Gradient Descent

  • This is a supplement material for the Machine Learning Simplified book. It sheds light on Python implementations of the topics discussed while all detailed explanations can be found in the book.

  • I also assume you know Python syntax and how it works. If you don’t, I highly recommend you to take a break and get introduced to the language before going forward with my code.

  • This material can be downloaded as a Jupyter notebook (Download button in the upper-right corner -> .ipynb) to reproduce the code and play around with it.

In the previous section we explored how to build a cost function in python. In this section, we will go further and explore each step of the gradient descent algorithm.

As a reminer, I’m leaving here our hypothetical dataset (Table 3.1) of six apartments located in the center of Amsterdam along with their prices (in 10,000 EUR) and floor areas (in square meters).

area (\(m^2\))

price (in €10,000)

30

31

46

30

60

80

65

49

77

70

95

118

1. Required Libraries & Data

Before we start, we need to import few libraries that we will use in this jupyterbook.

import sympy as sym #to take derivatives of functions
import matplotlib.pyplot as plt #to build graphs
import numpy as np #to work with numbers
%config InlineBackend.figure_format = 'retina' #to make sharper and prettier plots

Next step is to re-create our hypothetical dataset that we’ve been working with.
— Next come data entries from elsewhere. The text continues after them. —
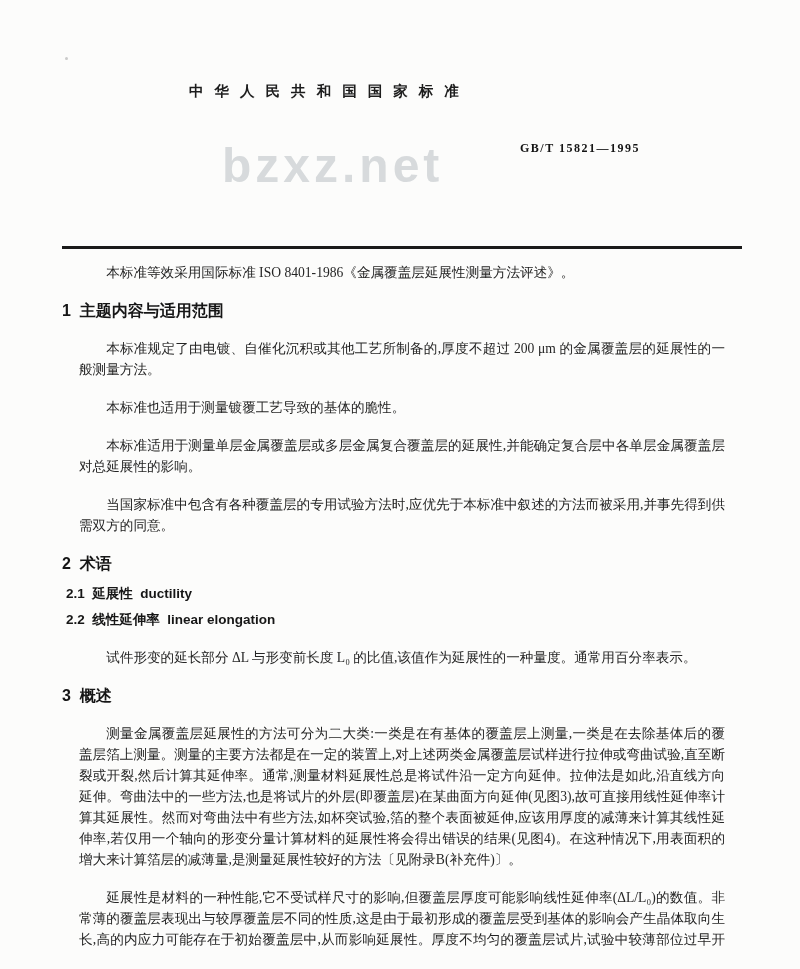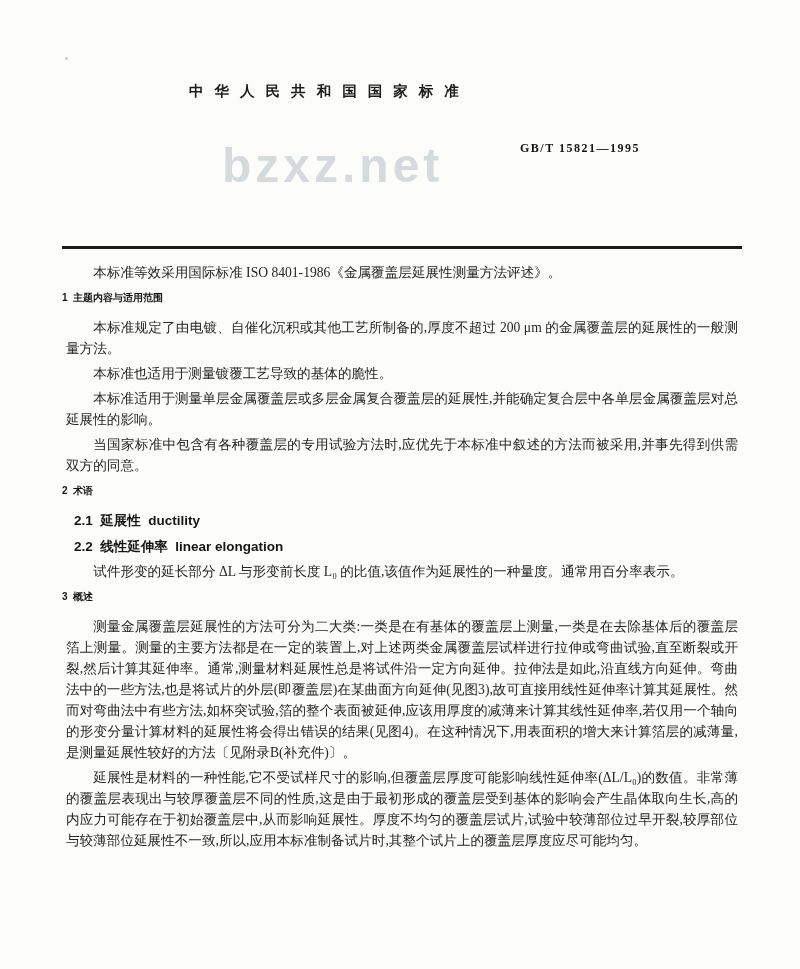"本标准等效采用国际标准 ISO" .p { margin: 4px -> 17px }
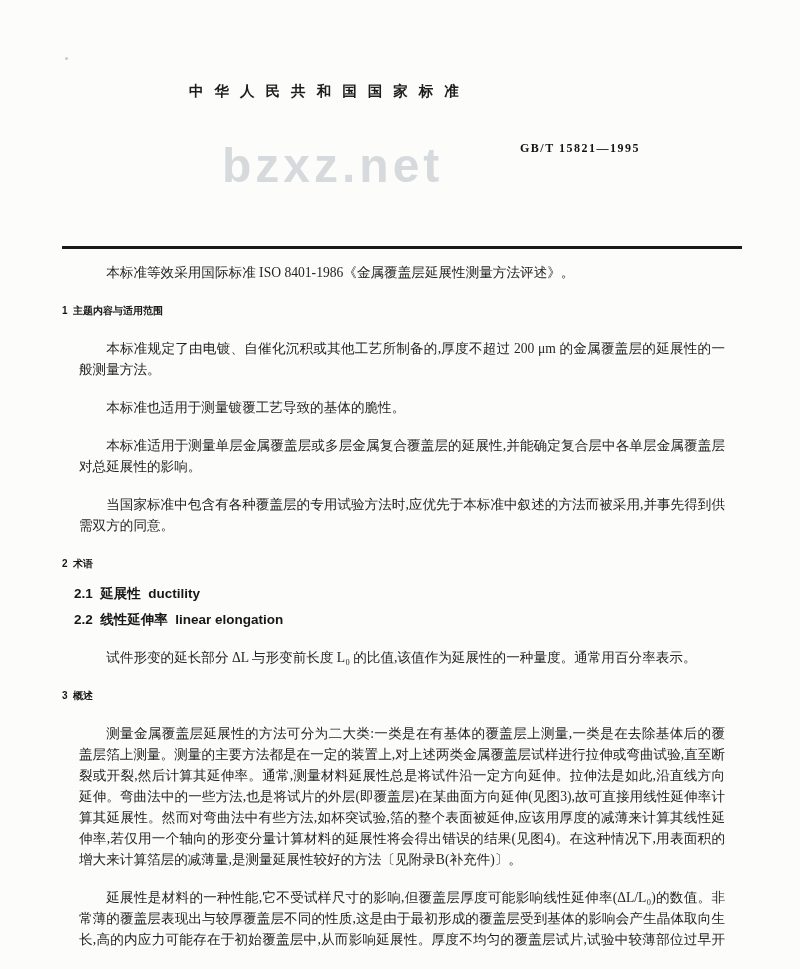"1 主题内容与适用范围" .h-sec { font-size: 10px -> 16px }
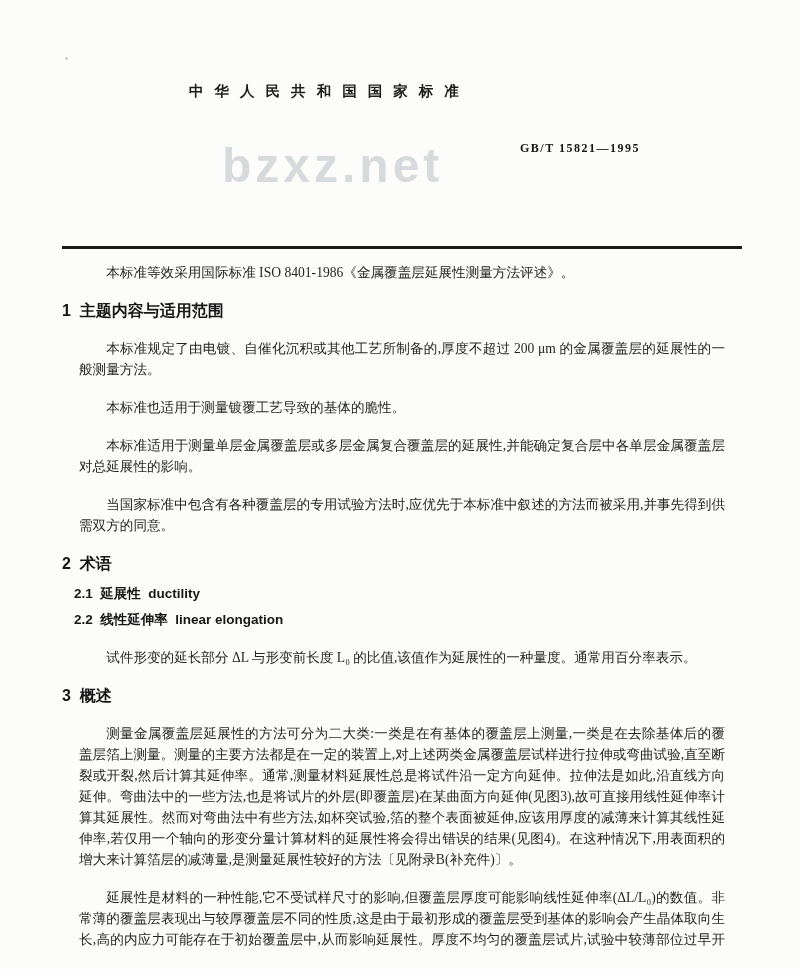"2.1 延展性 ductility" .h-sub { margin: 5px 12px 4px -> 5px 4px 4px }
x = np.array([[30], [46], [60], [65], [77], [95]])
y = np.array([31, 30, 80, 49, 70, 118])

2. Gradient Descent in Action

Let’s now see the gradient descent is action. But before we go into that, I’d like to recall how the fitted regression looks like - in other words, what regression the gradient needs to obtain in the end of its procedures.

In previous sections we understood that the function of the fitted regression is \(f(x) = -18 + 1.3*x\), let’s go ahead and plot this function using matplotlib library.

fig, ax = plt.subplots()

#plotting training dataset
ax.plot(x,y, 'o', color='g', label='training data')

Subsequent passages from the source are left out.